💡 IO and for-loop roadmap

liamhuber commented 7 months ago

As I work more with @JNmpi's #33 and the iter (and dataclass) functionality therein, I've been collecting some ideas about how to modify the way IO is defined on a node. I'll break these ideas into separate issues (or link existing issues), but I also wanted a sort of high-level summary to help clarify the way the ideas support each other. Concretely, I'd like to make the following changes:

[x] Make output_labels strictly a class option, and not allow changing it on instances (#265, #266, #269)
[x] Don't allow inputs_map or outputs_map on macros (#276)
- [x] ~(I feel less strongly about this) Don't allow inputs_map or outputs_map on workflows either, i.e. only allow access via the standard "scoped label" (f"{target_channel.owner.label}__{target_channel.label}")~ Present the IO maps in the pedagogical material, but as a sort of optional thing and then mostly avoid using them (#283)
[x] Don't auto-populate macro IO from unconnected child IO, i.e. force the use of the function-like signature definition of IO (#276)
[x] (Bonus) make macros more efficient by only introducing UI nodes where necessary (#277)
[x] Don't support self for function nodes (#279)
[x] Scrape return labels from the Macro.graph_creator too, but strip f"{first argument}." from them, e.g. return macro.n1, macro.n2 just gets output labels n1 and n2 (if the function is def MyMacro(macro, ...)
- Just raise an error if the scraped label still has a "." in it -- then you need to provide an output label
[x] Extract common "static IO" behaviour shared between AbstractFunction and AbstractMacro to a common parent class (#282)
[x] Make wf the canonical first-argument for macro graph_creator functions in the notebooks, and make it self in the tests -- the former lets us tell a story, the latter makes sense because that's what it is! (#283)

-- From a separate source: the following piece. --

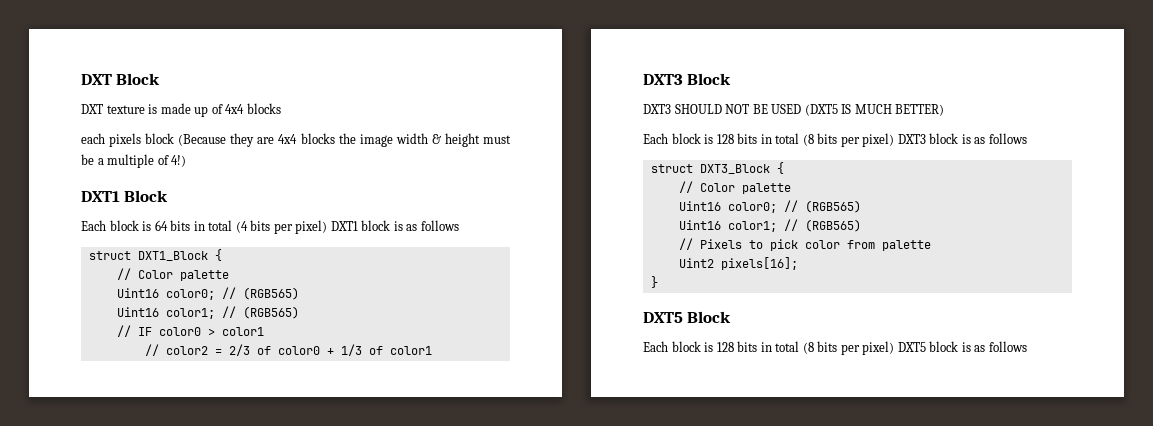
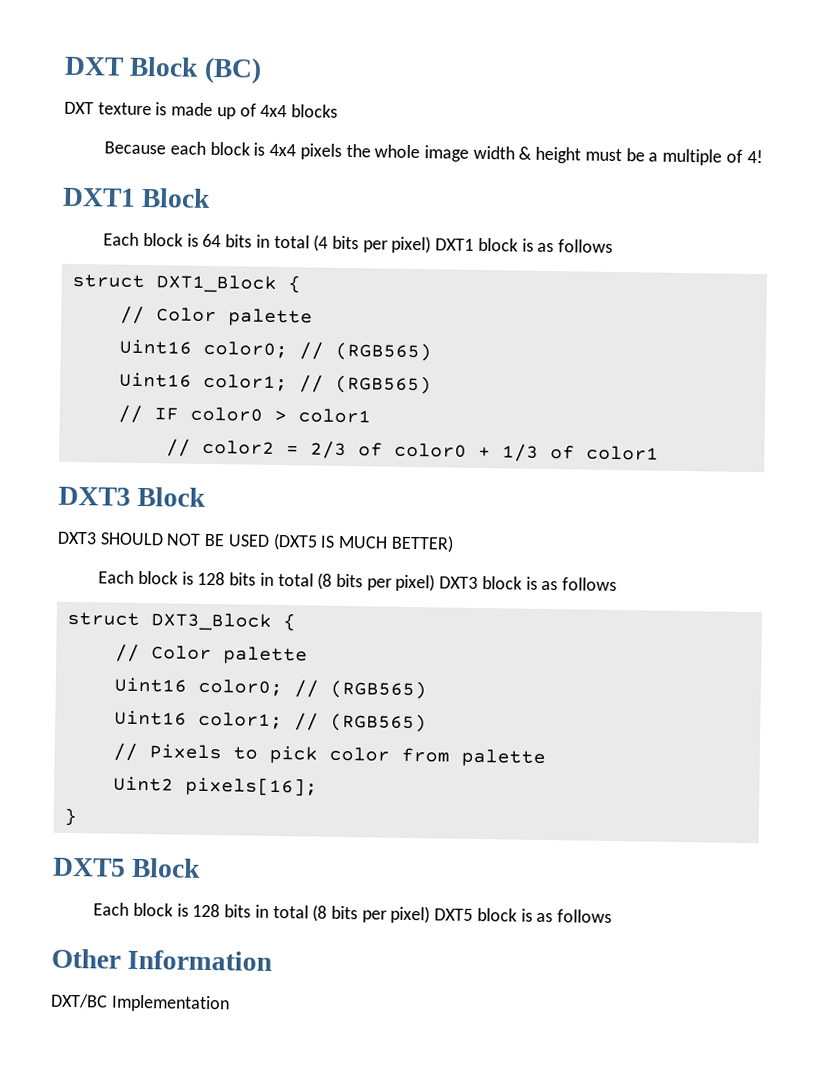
(161, 79) none -> [203,56,262,84] (BC)
[81,133,356,147] each pixels block (Because they are 4x4 blocks the -> [104,141,421,160] Because each block is 4x4 pixels the whole
[171,155,187,167] 4!) -> [746,149,763,164] 4!
(1027, 346) none -> [51,948,273,971] [51,993,230,1013] // Other Information // DXT/BC Implementation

-- BREAK (merge above, then proceed below, maybe after a pause for efficiency/scaling work) --

[x] Introduce a new public-facing node class(es) e.g. DataNode (per @JNmpi's suggestion) for dataframes and dataclasses (#306, #308)
[x] Make a new "for" loop interface that creates a for-loop class with IO channels (including which are scattered on and which get broadcast) defined at the class level, but which dynamically (re)creates children on each run call so instances can freely adapt to input of different lengths (partial progress in #276, #309)

`output_labels` modification exclusively on classes

This is fairly simple. Right now, you can modify the output labels on each instance, e.g.

from pyiron_workflow import Workflow

renamed = Workflow.create.standard.UserInput(output_labels="my_label")
default = Workflow.create.standard.UserInput()
print(renamed.outputs.labels, default.outputs.labels)
>>> ['my_label'] ['user_input']

This has only changed the name of the output label for the instance renamed and hasn't changed the expected class IO signature for UserInput at all.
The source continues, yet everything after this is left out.